Focus on: Continuous capability expansion, Automated knowledge discovery, Self-optimization mechanisms, Learning transfer between tasks
4. Implement Robust Evaluation Systems
Traditional Approach: Basic metrics tracking, Manual quality assessment, Fixed evaluation criteria
Self-Propagation Approach:
As highlighted in the CPO discussion: "The job of a PM in 2024/2025 building AI-powered features... is getting good at writing evals"
Build comprehensive evaluation frameworks that:
Automatically assess model performance
Identify improvement opportunities
Track reasoning quality
Measure self-improvement cycles
Enable continuous optimization
5. Design for Multi-Modal Integration
Traditional Approach: Single-modality focus, Separate systems for different types of data, Limited integration capabilities
Self-Propagation Approach:
Build for cross-modal learning and interaction
As Jensen notes: "Tokens are tokens... if you can tokenize it"
Enable: Cross-modal learning transfer, Integrated reasoning across modalities, Universal representation learning, Automated pattern discovery across domains
Conclusion
The future of LLM-based products lies in creating self-propagating systems that leverage the exponential improvements in AI capabilities.

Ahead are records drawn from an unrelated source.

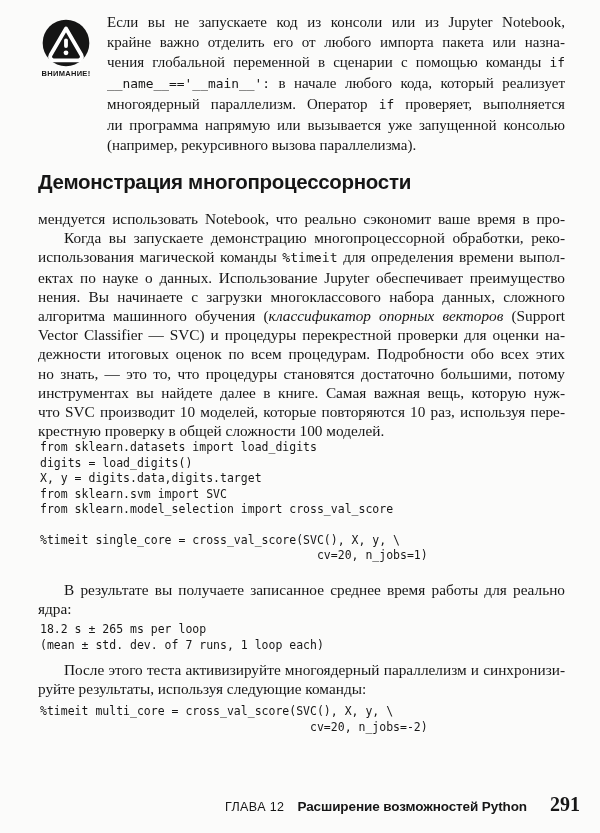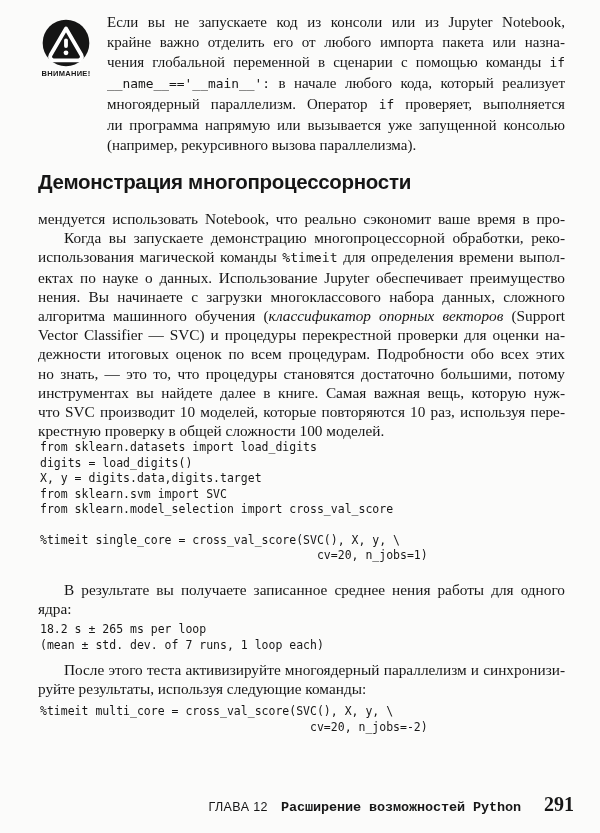--- a/index.html
+++ b/index.html
@@ -119,7 +119,7 @@
                                         cv=20, n_jobs=1)</pre>
 
   <div class="body-lines para2">
-      <div class="jline ind"><span>В результате вы получаете записанное среднее нения работы для одного</span></div>
+      <div class="jline ind"><span>В результате вы получаете записанное среднее время работы для реально</span></div>
       <div class="jline last"><span>ядра:</span></div>
     </div>
 

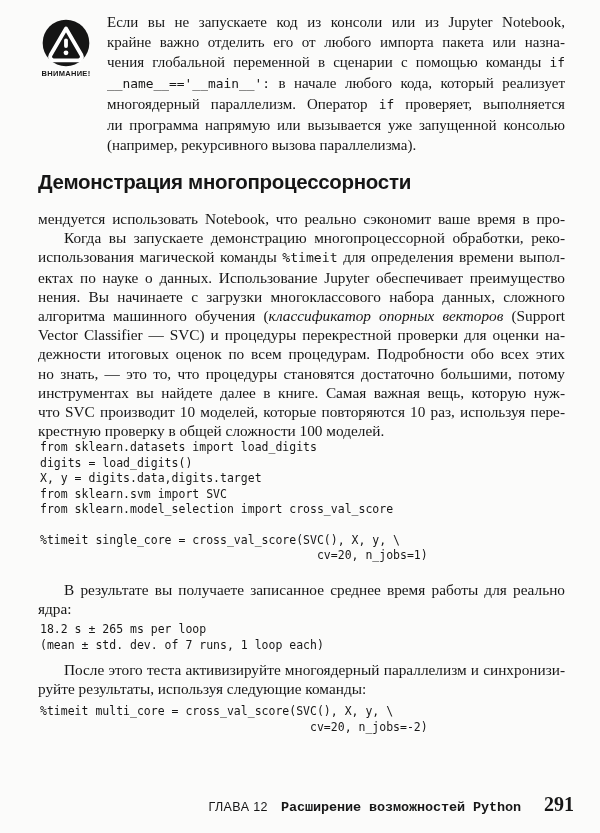--- a/index.html
+++ b/index.html
@@ -50,7 +50,7 @@
   .para3 { margin-top:7px; }
   
   .footer {
-    position:absolute; right:26px; bottom:17px;
+    position:absolute; right:20px; bottom:17px;
     display:flex; align-items:baseline;
   }
   .footer-chapter {

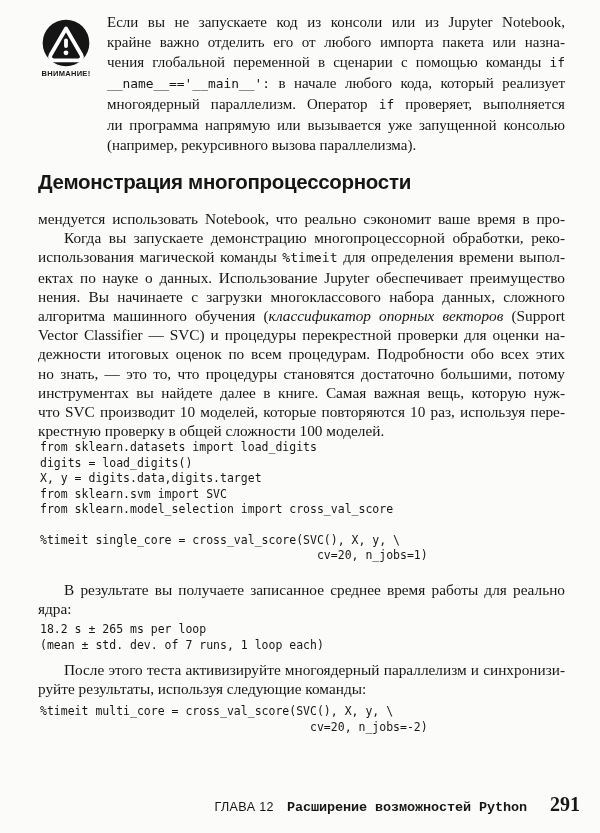--- a/index.html
+++ b/index.html
@@ -58,7 +58,7 @@
     font-size:12.5px; letter-spacing:0.4px;
   }
   .footer-title {
-    font-family:Liberation Mono, monospace;
+    font-family:Liberation Sans, sans-serif;
     font-weight:bold; font-size:13.5px; margin-left:13px; letter-spacing:-0.1px;
   }
   .footer-page {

As Sam Altman notes, "We believe that we are on a pretty steep trajectory of improvement." Success requires building products that naturally benefit from these improvements rather than fighting against them.
The key is to shift from building static products to creating intelligence factories that can continuously learn, improve, and scale. This approach, combined with robust evaluation systems and safety mechanisms, enables sustainable growth that compounds over time.
Remember Jensen's insight: "We've reinvented computing" - this isn't just about building better software, it's about creating systems that can generate and propagate intelligence autonomously.